L’importance de la recherche universitaire pour repousser la frontière des connaissances, pour développer de nouvelles technologies et pour faire croître l’économie est largement reconnue. En ce sens, les investissements en science dans le budget fédéral 2024 sont bienvenus. Comme l’a montré le rapport Bouchard déposé l’an dernier, il était urgent que le gouvernement fédéral réinvestisse dans le système de recherche canadien. Cependant, injecter de l’argent neuf dans le système ne suffira pas à améliorer sa performance. Pour que le Canada profite pleinement des retombées de la science et encourage sa productivité, il est tout aussi essentiel de distribuer le financement plus équitablement entre toutes les régions et les universités.
La concentration du financement fédéral de la recherche dans un nombre très restreint d’universités de grande taille nous empêche collectivement de bénéficier du plein potentiel de découverte des établissements universitaires de petite et moyenne taille. C’est d’ailleurs sur ce problème que se penche actuellement le Comité permanent de la science et de la recherche de la Chambre des communes.
Le financement de la recherche est concentré dans seulement une quinzaine d’universités. Si ces établissements représentent environ 15% des universités canadiennes, ils captent pourtant 79% des fonds alors qu’ils ne comptent que 59% de la population étudiante aux cycles supérieurs et à peu près la moitié du corps professoral.
Ce déséquilibre n’est pas le fruit du hasard, mais plutôt le résultat de biais systémiques favorisant les établissements de grande taille avec faculté de médecine. En effet, le système de soutien à la recherche crée un cercle vicieux où les subventions passées attirent les subventions futures, amplifiant ainsi les inégalités.
Il faut briser ce cercle vicieux si on veut maximiser les retombées de la recherche pour la science et pour la société.
Sur le plan scientifique, il est prouvé qu’au-delà d’un certain seuil financier, les investissements n’ont plus l’effet souhaité sur la productivité des chercheuses et des chercheurs. Les recherches montrent en effet que la concentration du financement produit un rendement décroissant lorsqu’on mesure celui-ci en nombre d’articles et en nombre de citations. Le véritable gage de la productivité de la communauté de recherche réside non pas dans le montant que reçoit un individu, mais plutôt dans le nombre de personnes à l’oeuvre. C’est en finançant un plus grand nombre de chercheuses et de chercheurs qu’on augmentera la productivité du système de recherche universitaire.
La concentration des fonds est non seulement une stratégie mal avisée pour soutenir la découverte, mais cette politique publique pose aussi des problèmes sur le plan du développement socioéconomique.

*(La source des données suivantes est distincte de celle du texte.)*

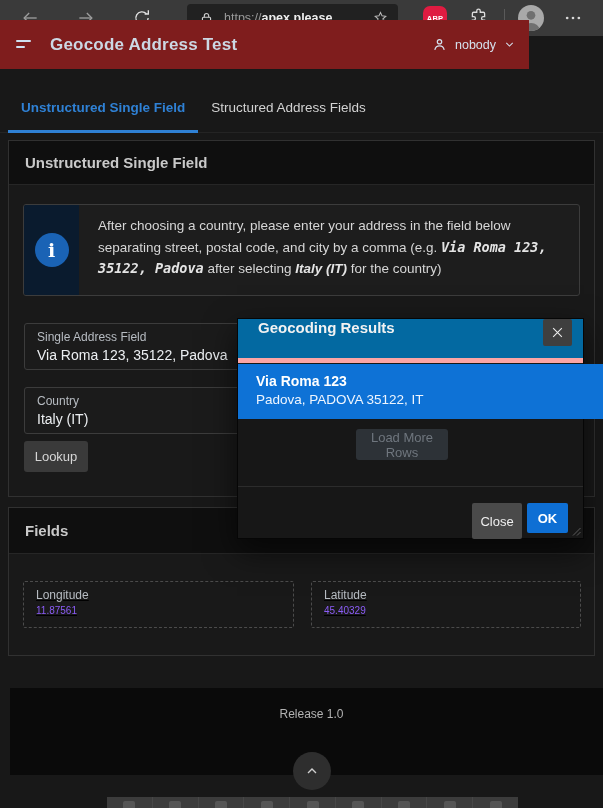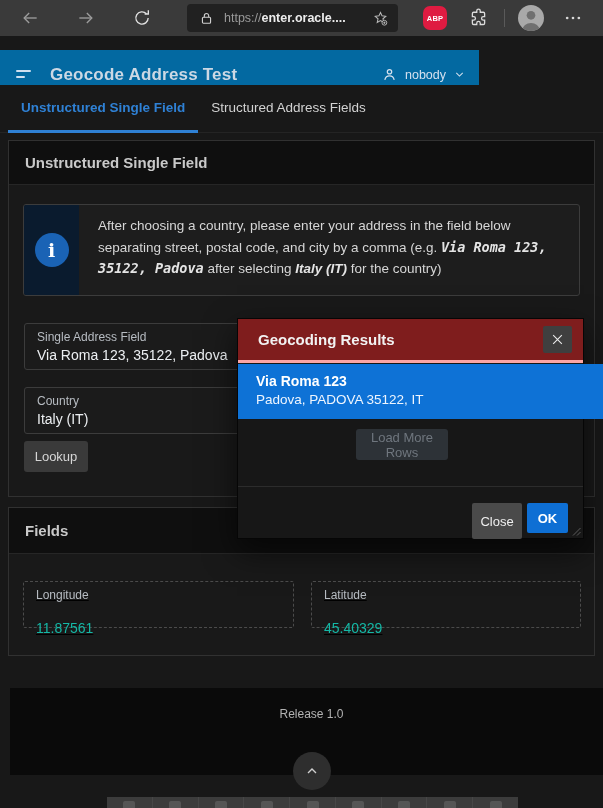"enter.oracle...." span.host { text: enter.oracle -> apex.please }
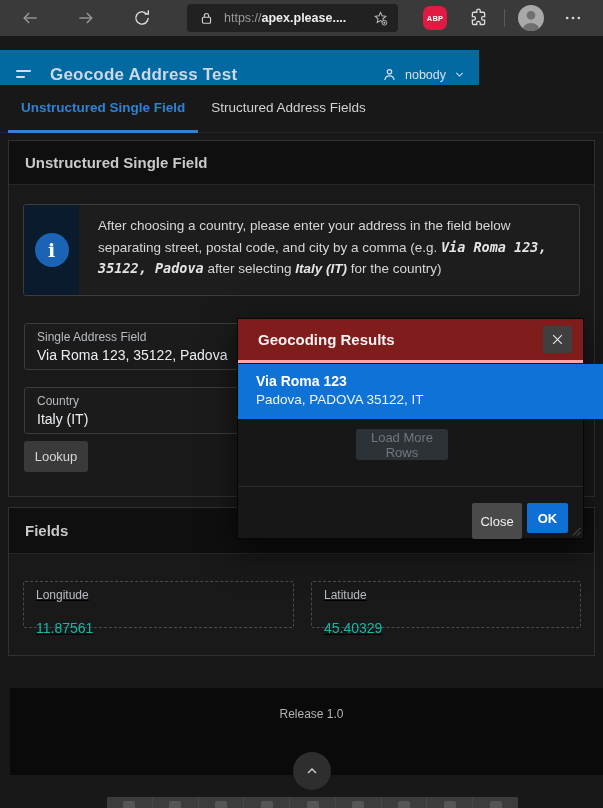"Geocode Address Test" .app-header { background: #0369a1 -> #7f1d1d; top: 50px -> 20px; width: 479px -> 529px }
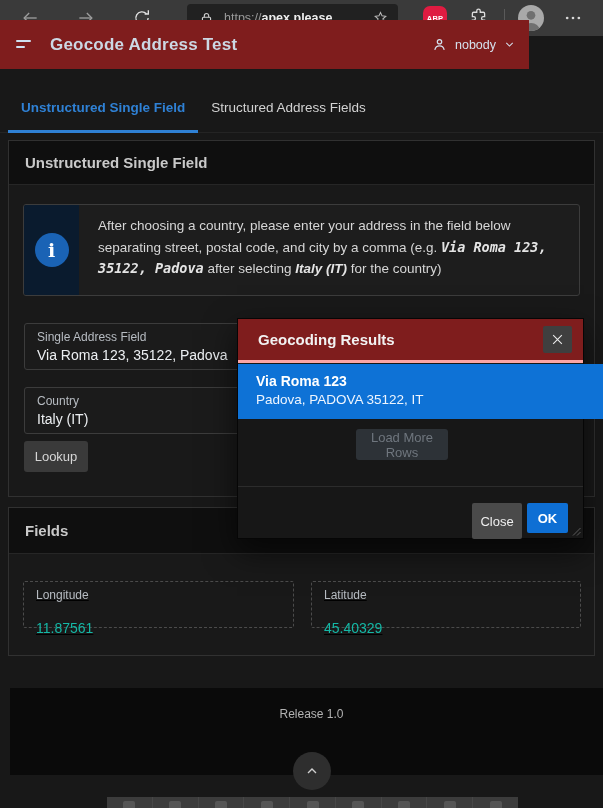"Geocoding Results" .dlg-header { align-items: center -> none; background: #7f1d1d -> #0369a1; border-bottom: 3px solid #fca5a5 -> 5px solid #fca5a5 }
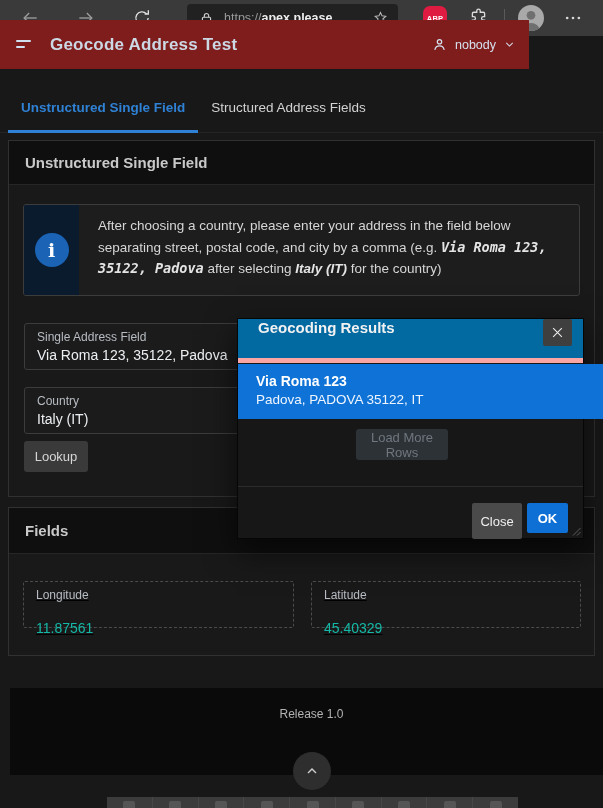"11.87561" .dash-box .f-value { color: #14b8a6 -> #8b5cf6; font-size: 14px -> 10px; margin-top: 18px -> 3px }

Les établissements de petite et moyenne taille sont intégrés dans le tissu économique et social de leur milieu. Ils y forment une main-d’oeuvre hautement qualifiée et leurs recherches portent en plus forte proportion sur les enjeux économiques, environnementaux et sociaux de leur collectivité.
Ainsi, en canalisant les fonds vers une poignée d’établissements avec faculté de médecine au détriment de la grande majorité des universités, sises en centres urbains comme en région, les modalités actuelles de financement de la recherche inhibent le développement des collectivités locales desservies par ces établissements.
Un constat similaire peut être posé quant aux communautés francophones. Depuis 20 ans, la part du financement total de la recherche octroyée par le gouvernement fédéral aux établissements francophones est en déclin. Les chercheuses et les chercheurs francophones reçoivent aujourd’hui un pourcentage des fonds moindre que leur poids démographique. Cela est une conséquence directe de la concentration des fonds dans un nombre restreint d’établissements universitaires dont la très grande majorité est anglophone.
Si le Canada veut maintenir la vitalité de ses collectivités et s’il veut agir pour la valorisation du français en science, il est impératif que les établissements de petite et moyenne taille reçoivent leur juste part du financement.
Le Canada a besoin de la créativité de toute sa communauté scientifique pour résoudre les défis de notre époque. Que les enjeux soient locaux, nationaux ou internationaux, leur résolution passe nécessairement par une recherche libre, diversifiée et innovante. En accroissant la productivité du système de la recherche, une distribution plus équitable du financement entre les établissements est notre meilleure chance d’y parvenir.
Lettre ouverte de l'Université du Québec et de l'Alliance canadienne des universités de recherche de petite et moyenne taille (ACCRU).